Entsprechende Überlegungen gelten in Bezug auf einen Aufwendungsersatzanspruch aufgrund öffentlich-rechtlicher Geschäftsführung ohne Auftrag entsprechend §§ 683, 670 BGB. Ein Rückgriff auf den Aufwendungsersatzanspruch ist ausgeschlossen, wenn vorrangig einschlägige Regelungen über die Erstattung von Kosten und Auslagen für die jeweiligen Maßnahmen bestehen (vgl. BGH, Urt. v. 21.06.2012 - III ZR 275/11 -, NVwZ-RR 2012, 707). Eine solche vorrangige Regelung ist hier mit § 7 Abs. 3 FStrG vorhanden. Im Übrigen könnte auch ein Anspruch aus Geschäftsführung ohne Auftrag nicht durch Verwaltungsakt geltend gemacht werden, sondern müsste mittels einer gegen den Kläger gerichteten Leistungsklage verfolgt werden (vgl. Nds. OVG, Urt. v. 28.10.1998 - 13 L 4648/98 -, NVwZ-RR 1999, 741; OVG Nordrhein-Westfalen, Beschl. v. 09.12.2013 - 11 A 2226/12 -, juris).
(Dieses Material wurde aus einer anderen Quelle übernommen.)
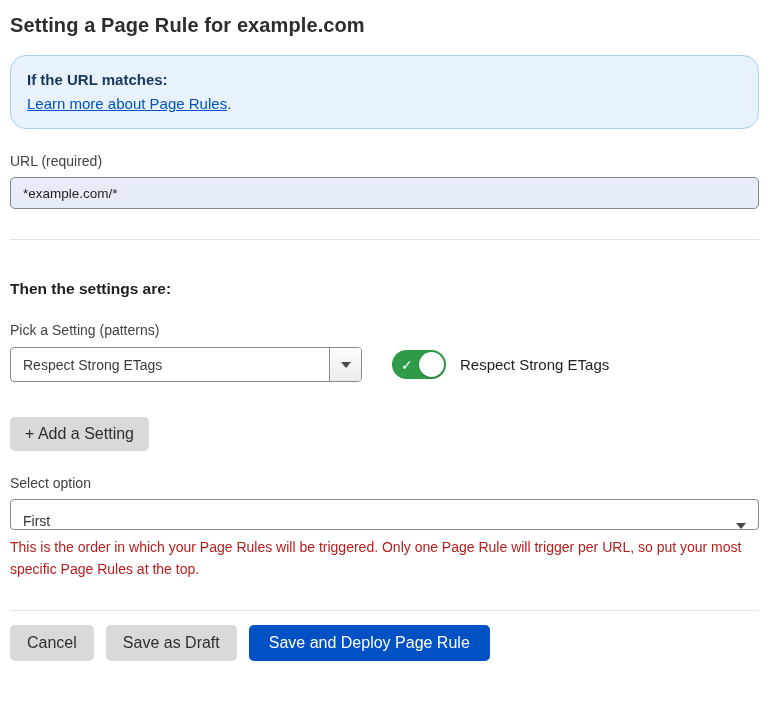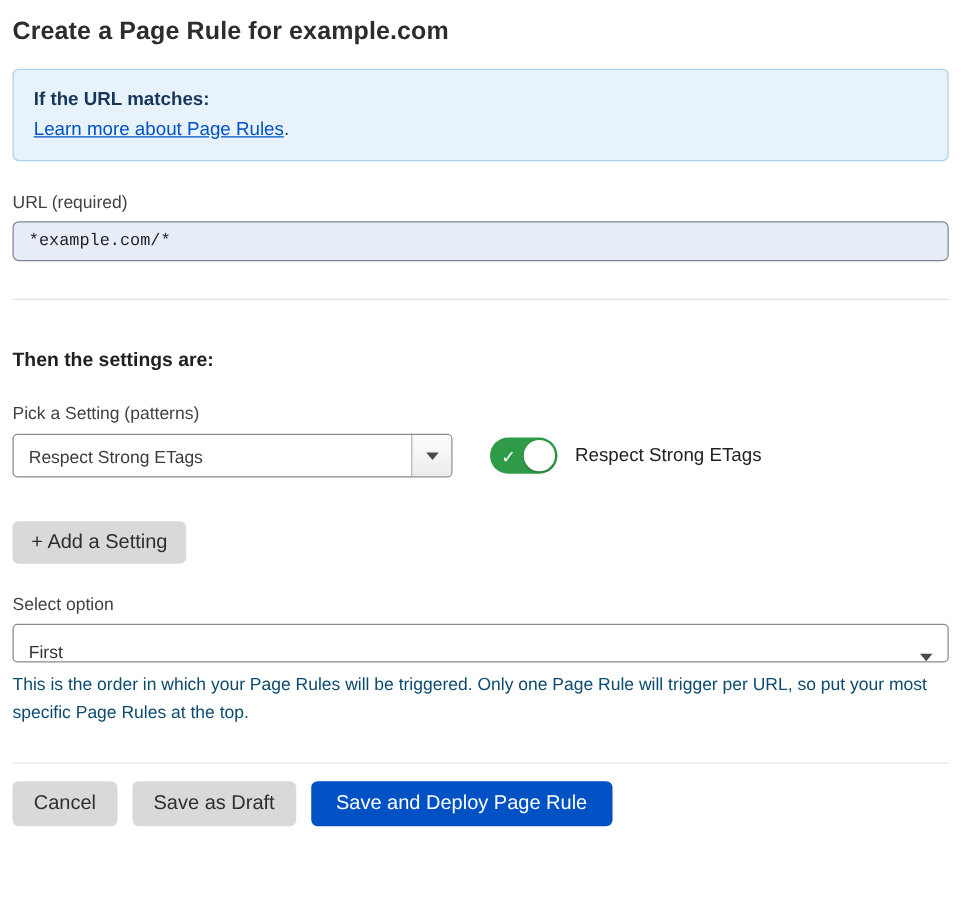"Create a Page Rule for" h1.page-title { text: Create -> Setting }
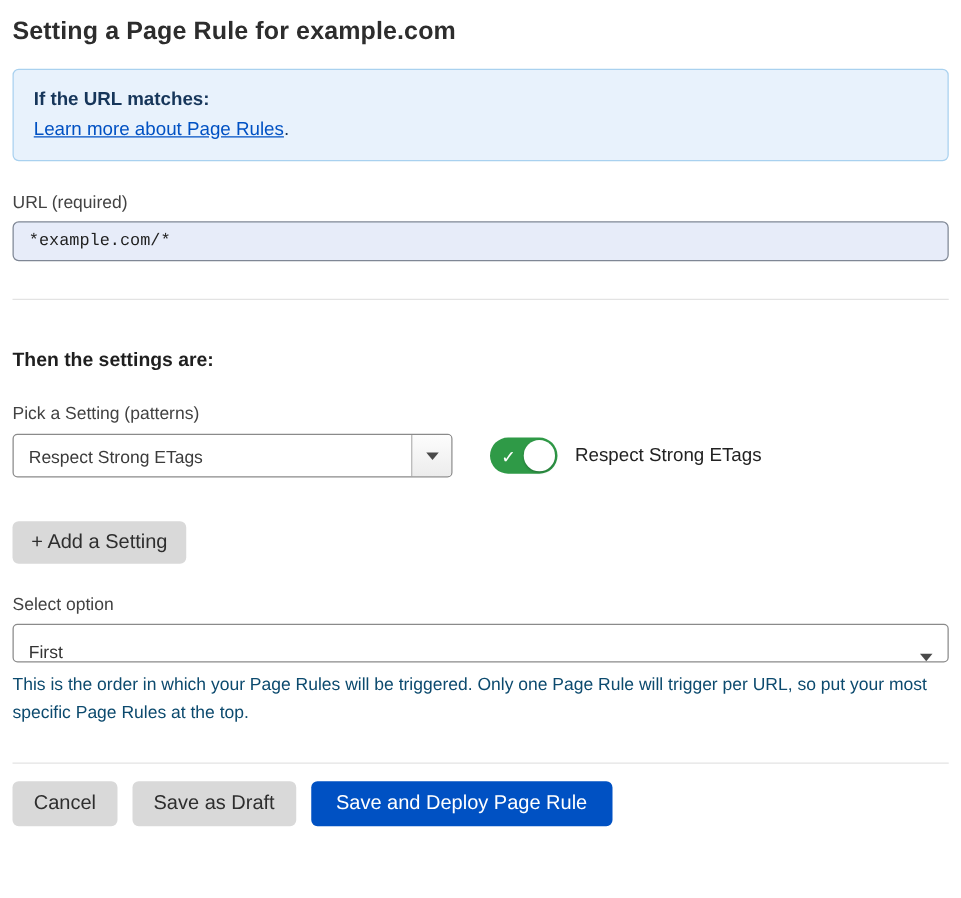"If the URL matches:" .info-box { border-radius: 5px -> 16px }
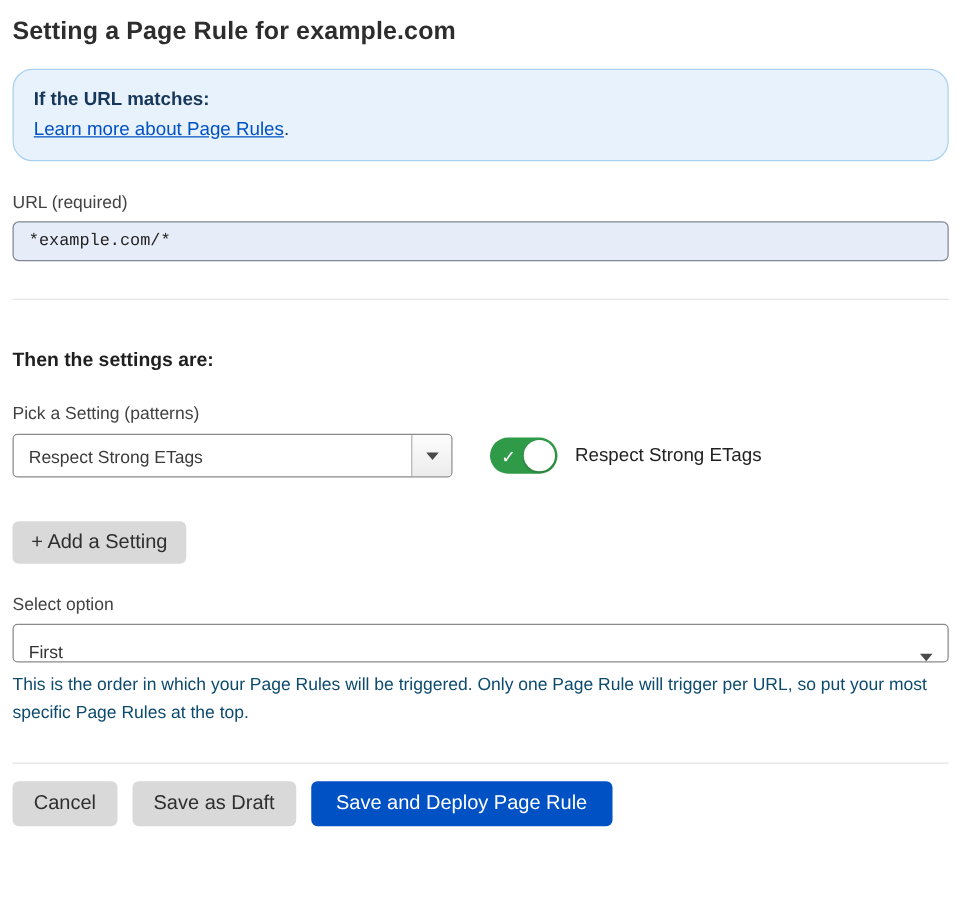"*example.com/*" .url-input { font-family: Liberation Mono, monospace -> Liberation Sans, sans-serif }
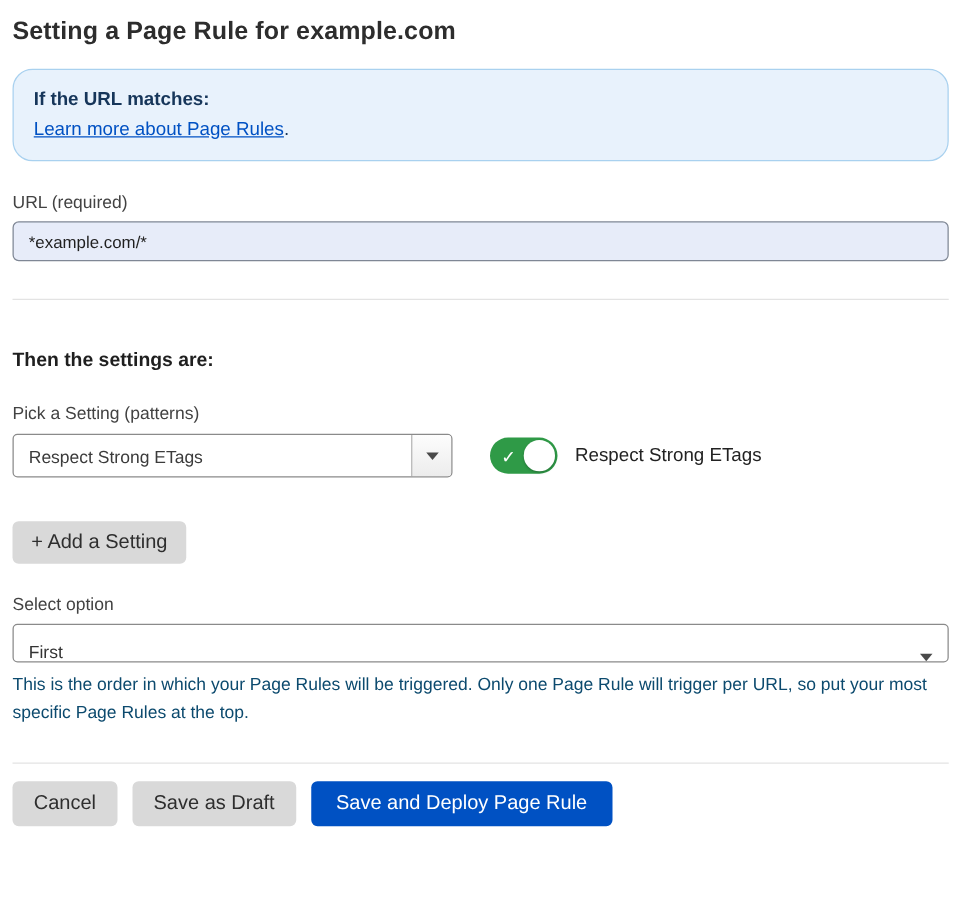"This is the order in" .help-text { color: #0c4a6e -> #b91c1c }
Die Kostenentscheidung beruht auf § 154 Abs. 2 VwGO. Die Entscheidung über die vorläufige Vollstreckbarkeit folgt aus § 167 VwGO i. V. m. §§ 708 Nr. 10, 711 Zivilprozessordnung (ZPO).

Gründe für die Zulassung der Revision gemäß § 132 Abs. 2 VwGO liegen nicht vor.